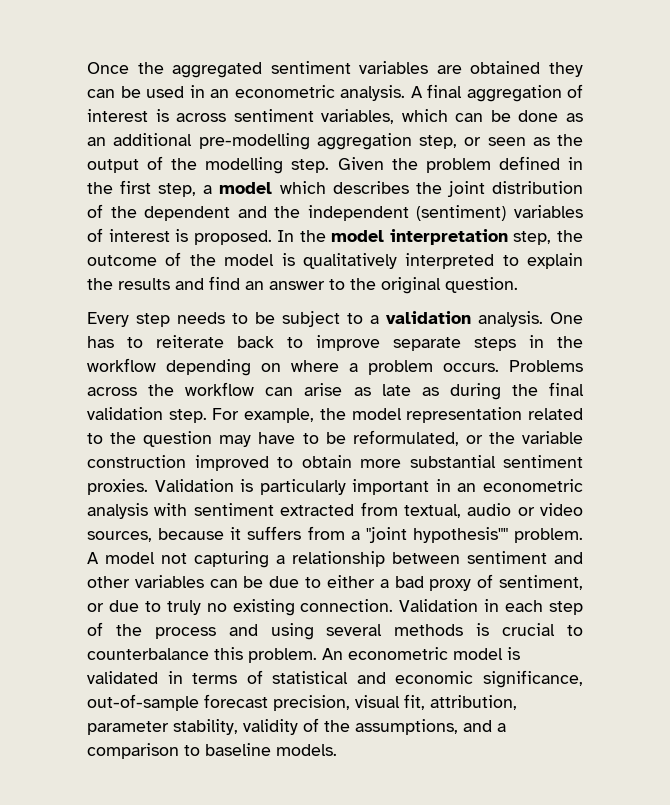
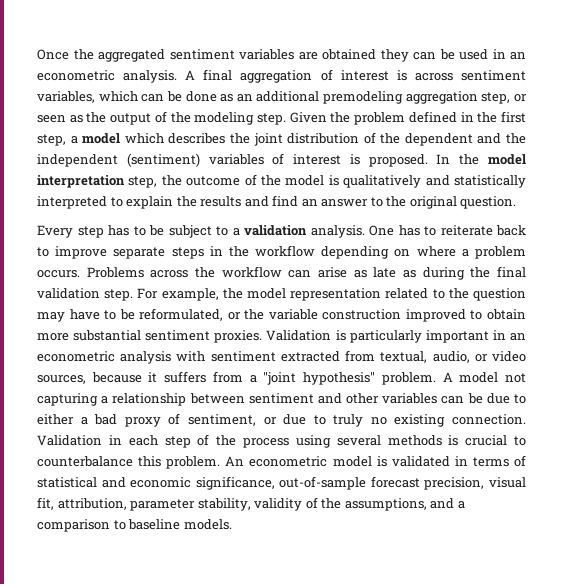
[198,133,310,150] pre-modelling -> [323,91,404,104] premodeling
[205,157,284,174] modelling -> [194,112,255,125] modeling
(397, 261) none -> [425,175,526,188] and statistically
[177,312,225,324] needs -> [108,225,129,236] has
[467,503,512,516] audio -> [432,351,470,363] audio,
[412,527,508,543] hypothesis"" -> [303,372,376,385] hypothesis"
[228,624,258,636] and -> (289, 443) none

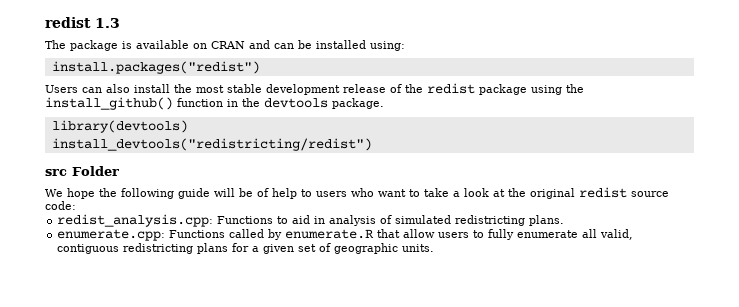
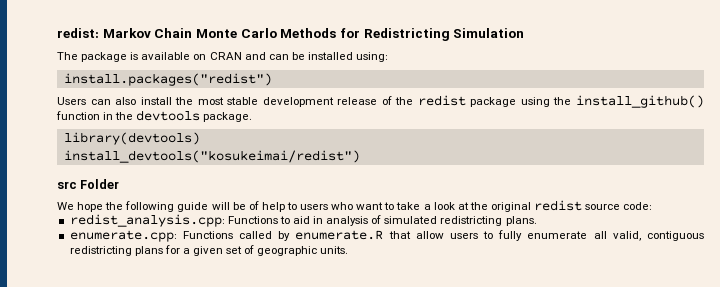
[45,17,120,28] redist 1.3 -> [57,28,525,41] redist: Markov Chain Monte Carlo Methods for Redistricting Simulation
[51,138,372,151] install_devtools("redistricting/redist") -> [63,150,360,163] install_devtools("kosukeimai/redist")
☆ ☆ ☆ ☆ ☆
• Your goal: Word for word, print every record, and leave out any picture.

• Your solution:
[198,133,310,150] pre-modelling -> [323,91,404,104] premodeling
[205,157,284,174] modelling -> [194,112,255,125] modeling
(397, 261) none -> [425,175,526,188] and statistically
[177,312,225,324] needs -> [108,225,129,236] has
[467,503,512,516] audio -> [432,351,470,363] audio,
[412,527,508,543] hypothesis"" -> [303,372,376,385] hypothesis"
[228,624,258,636] and -> (289, 443) none

[45,17,120,28] redist 1.3 -> [57,28,525,41] redist: Markov Chain Monte Carlo Methods for Redistricting Simulation
[51,138,372,151] install_devtools("redistricting/redist") -> [63,150,360,163] install_devtools("kosukeimai/redist")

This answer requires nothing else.